I’m letting myself love you, taking your pain as my own.
I’m letting myself like you, receiving your little gestures as if they are not little at all.
The way you tuck my hair behind my ear—
which is remarkable because I have not had hair long enough to tuck in more than a decade.
I kept it short and spiky back then. Armor disguised as style. A quiet warning to wandering men.
Now it falls past my eyes and ears and you move it gently, like I am worth handling with care.
It undoes me—
the simplicity of that touch. It feels like being a child again, before I learned to wear armour…
Every love-struck poet I’ve ever read understood what I am just beginning to experience in my fiftieth year.

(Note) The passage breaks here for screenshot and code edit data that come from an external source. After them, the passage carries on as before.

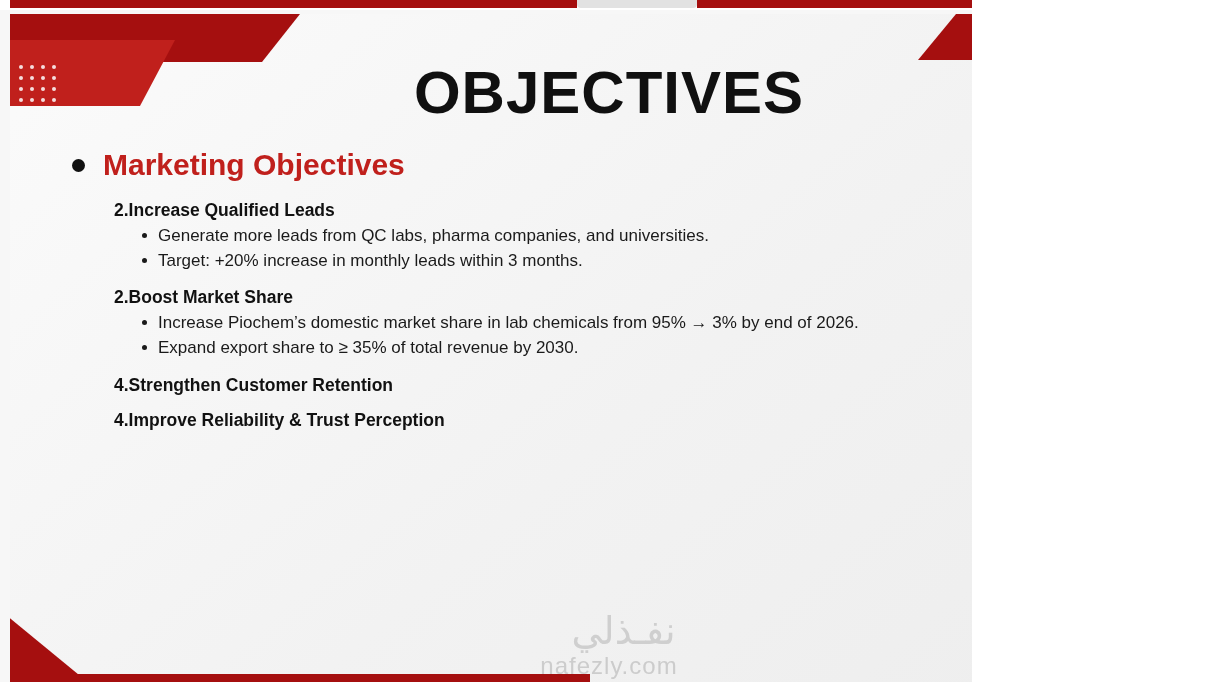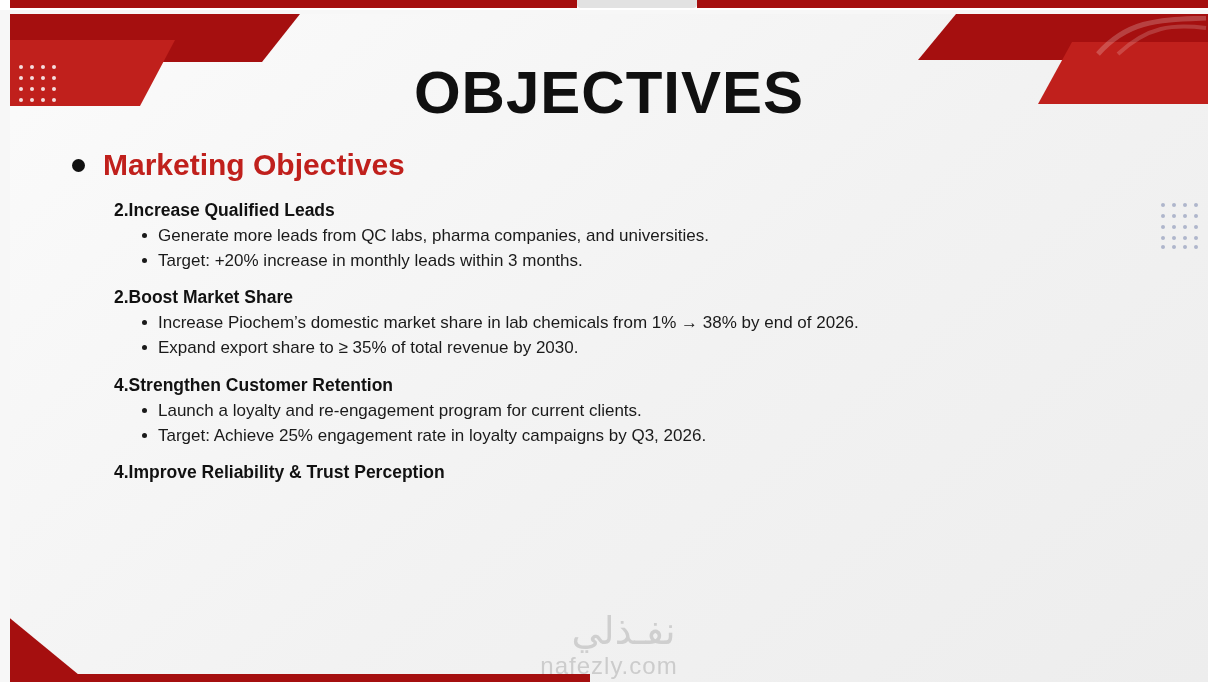--- a/index.html
+++ b/index.html
@@ -9,7 +9,7 @@
   }
   #slide {
     position: relative;
-    width: 1208px;
+    width: 972px;
     height: 682px;
     overflow: hidden;
     background: #f7f7f7;

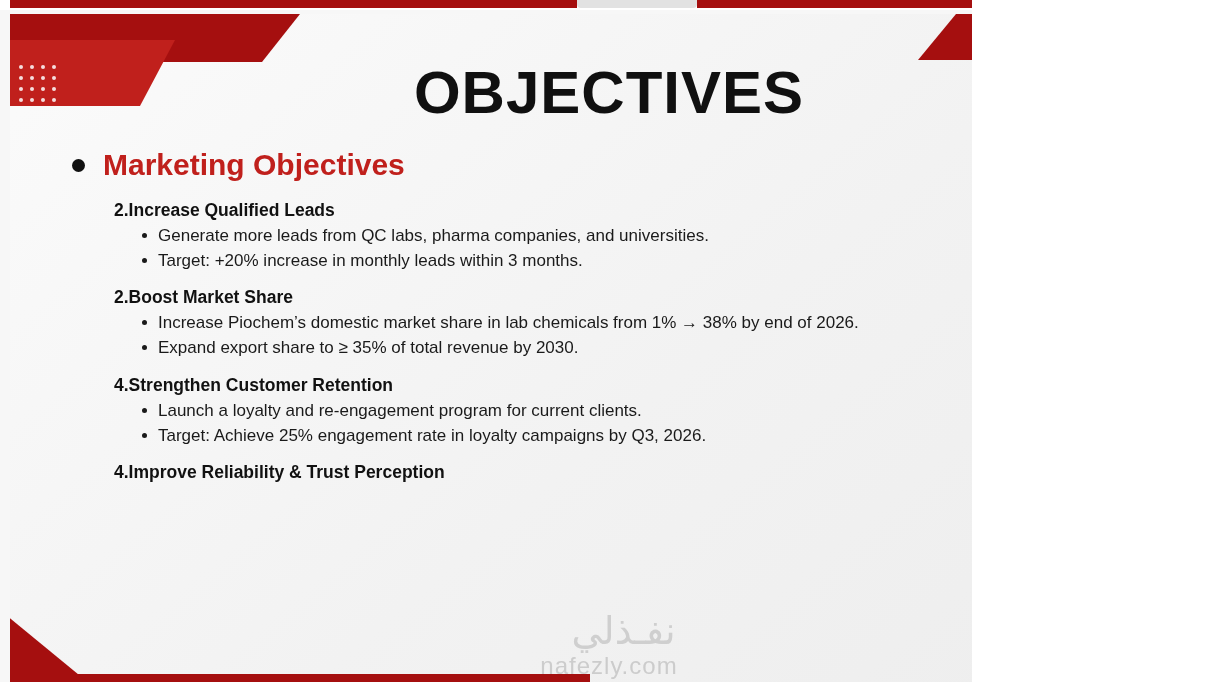--- a/index.html
+++ b/index.html
@@ -307,7 +307,7 @@
         <li class="obj-item gap-after">
           <div class="obj-title">2.Boost Market Share</div>
           <ul class="sub-list">
-            <li class="sub-item">Increase Piochem’s domestic market share in lab chemicals from 1% → 38% by end of 2026.</li>
+            <li class="sub-item">Increase Piochem’s domestic market share in lab chemicals from 95% → 3% by end of 2026.</li>
             <li class="sub-item">Expand export share to ≥ 35% of total revenue by 2030.</li>
           </ul>
         </li>

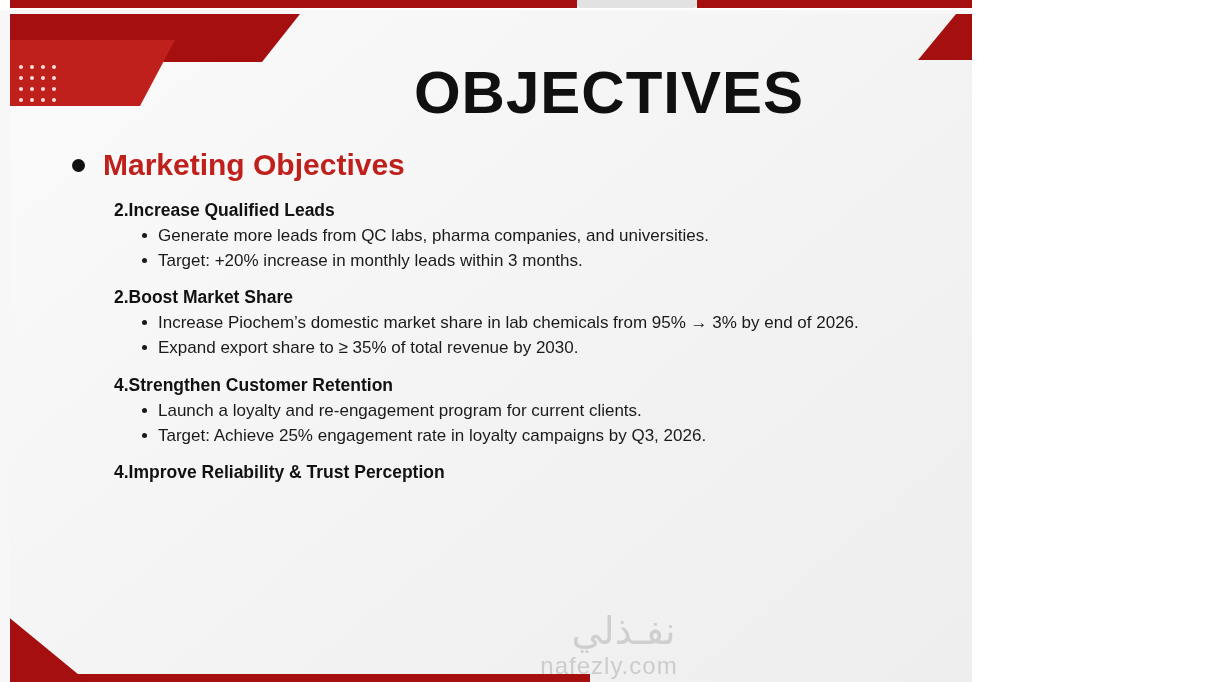--- a/index.html
+++ b/index.html
@@ -314,10 +314,6 @@
 
         <li class="obj-item">
           <div class="obj-title">4.Strengthen Customer Retention</div>
-          <ul class="sub-list">
-            <li class="sub-item">Launch a loyalty and re-engagement program for current clients.</li>
-            <li class="sub-item">Target: Achieve 25% engagement rate in loyalty campaigns by Q3, 2026.</li>
-          </ul>
         </li>
 
         <li class="obj-item">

What it means to fall in love without falling apart. Though at this age, it feels less like falling and more like rising— like a conscious step forward. I am letting myself because I finally feel safe to.
You stood outside the gate last night and rose at five a.m. again today, just to walk beside me.
You said you came to walk me home because you worried about the stray dogs, and because you had not seen enough of me. No one has ever said that to me before without wanting something.
You stand tall in the world, but when you hug me you drop down so your arms come under mine and our eyes meet…I feel met and held simultaneously, as if the girl in me and the woman in me are gathered together at the same time.
I had made peace with being alone long ago. Ten years single and I was ready to become the old cat lady.
But I also knew—
I would never heal relational wounds without a relationship
So I wrote a list on the flight from Hong Kong with all the green flags that I could trust when I met you.
You appeared the very next day, bright eyed and earnest, in pink shorts striding into the cafe.
I still have small tremors sometimes—
what if
what if
what if.
It’s an awfully big risk to love after you have spent years mending your own wabi-sabi heart.
But then there was the fight. Your fear of being misunderstood met my fear of being abandoned and we burned the whole house down for three hours.
I left.
You spiraled.
We both rehearsed loss.
But I just could not imagine my life without you anymore.
That was the moment I knew.
When I came back you were wrecked, certain I was already gone. That is when I met your terrified small-self—your little boy. The pain in your eyes matched mine.
We unpacked the misunderstanding like two careful surgeons. Sitting on a pink loveseat—the antonymy of our hearts —we named our triggers. We vowed to learn each other’s storms. That was holier than any sunset, on any date.
Your goofiness, your awkward dorky joy, it all gives me permission to lay down my performance. You are always gentle; so gentle. Always slow. My nervous system can finally breathe—finally settle.
This is what the poets meant. Not fireworks. Not obsession.
Just the ordinary, extraordinary of a walk home in the dark, hair tenderly tucked behind an ear, and two frightened people choosing to stay.